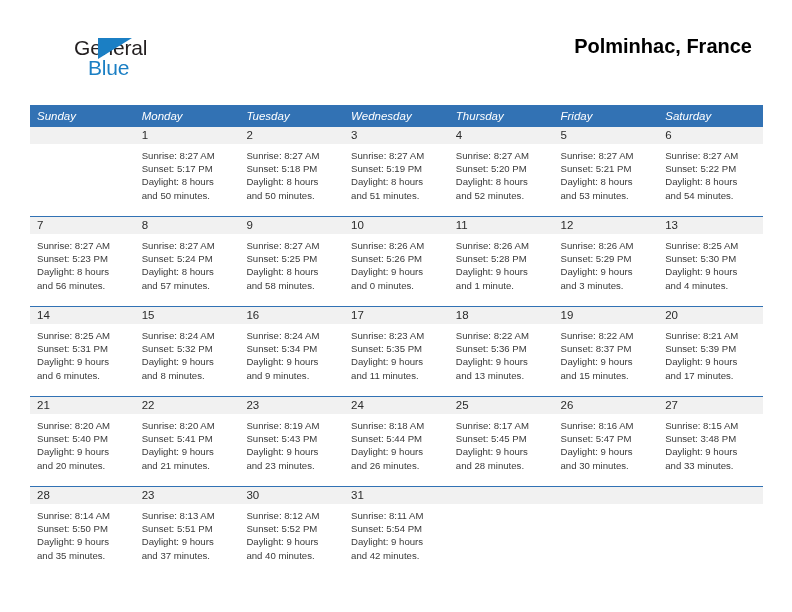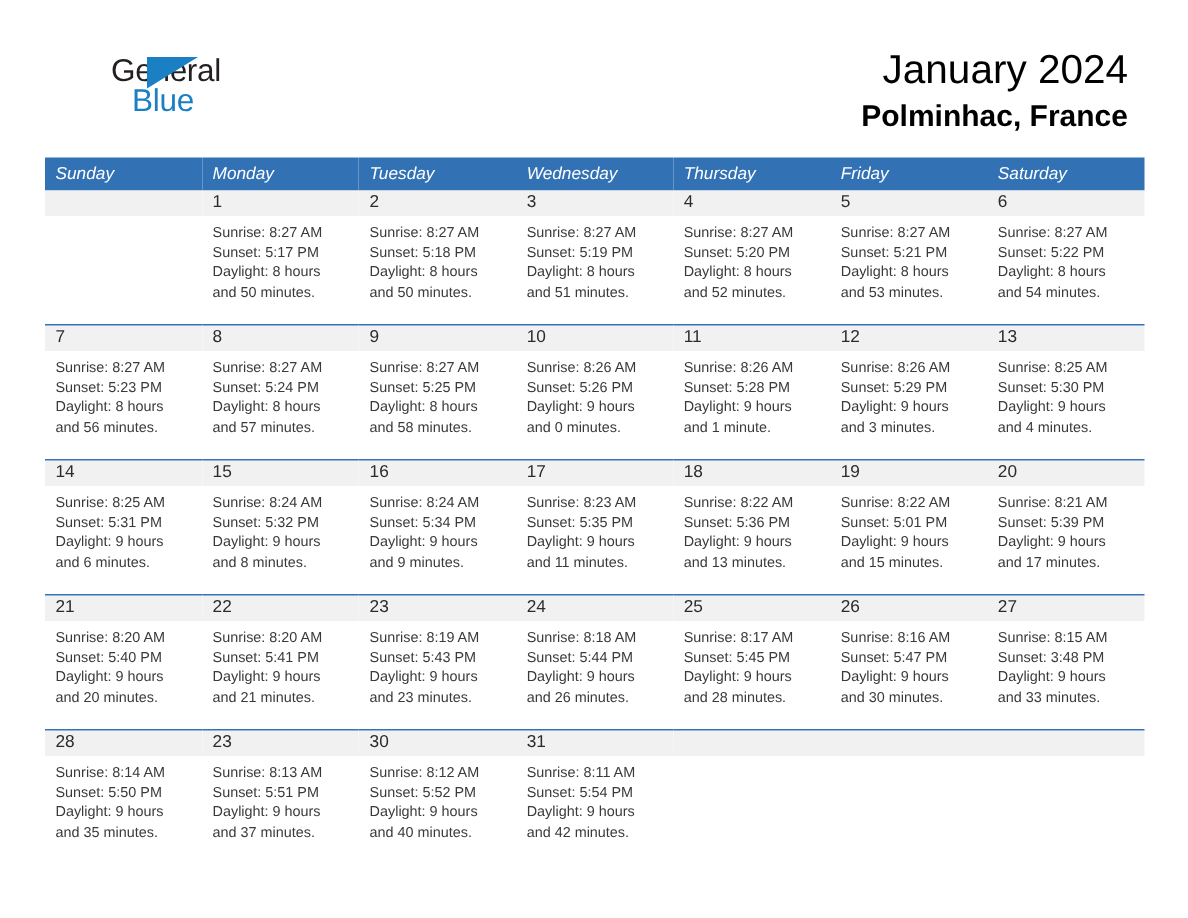--- a/index.html
+++ b/index.html
@@ -159,7 +159,6 @@
     </div>
 
     <div class="title-block">
-      <div class="title-main">January 2024</div>
       <div class="title-sub">Polminhac, France</div>
     </div>
 

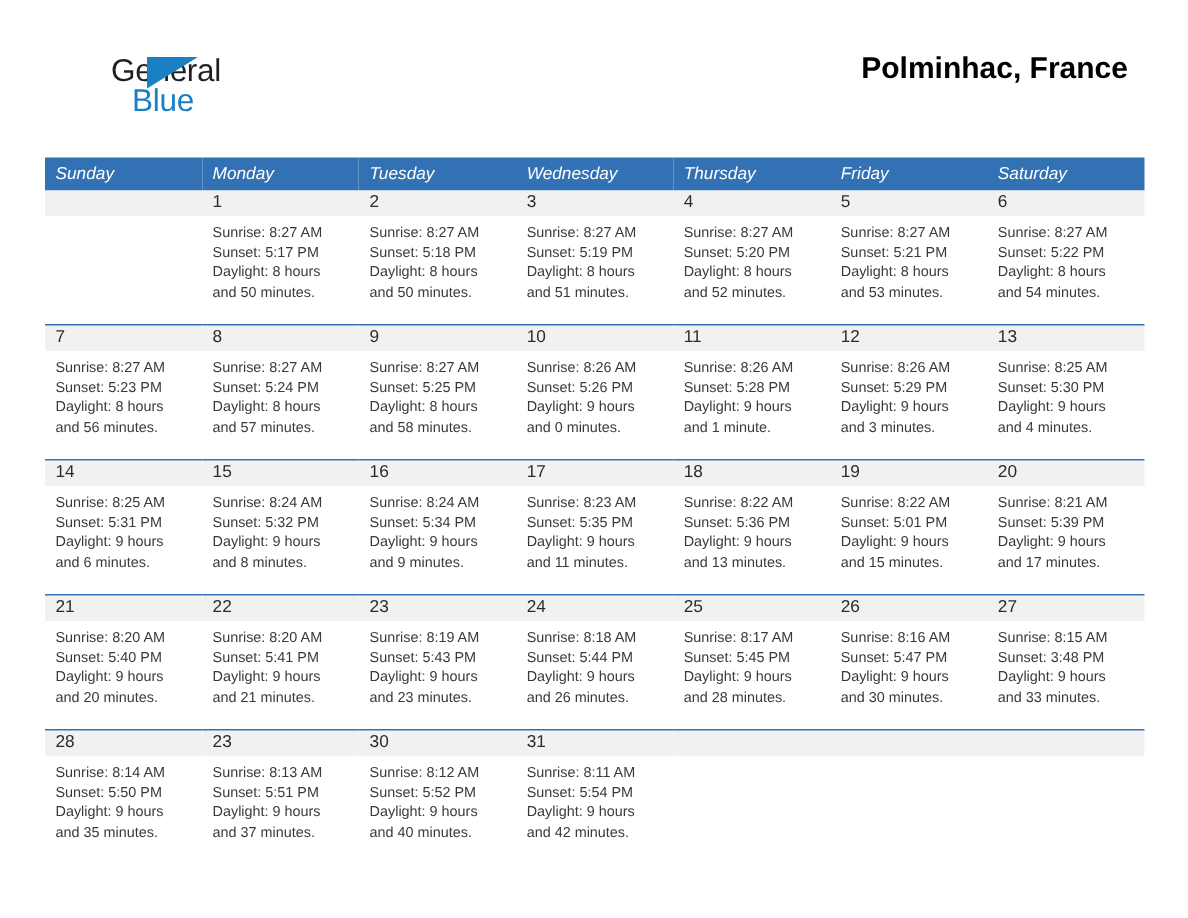--- a/index.html
+++ b/index.html
@@ -408,7 +408,7 @@
               <div class="daynum-band">19</div>
               <div class="details">
                 <div>Sunrise: 8:22 AM</div>
-                <div>Sunset: 5:01 PM</div>
+                <div>Sunset: 8:37 PM</div>
                 <div>Daylight: 9 hours</div>
                 <div>and 15 minutes.</div>
               </div>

◆ What you have to do ◆
Using the data above, tally each line in which "title" appears and give the number with no other words.

◆ Written reply ◆
3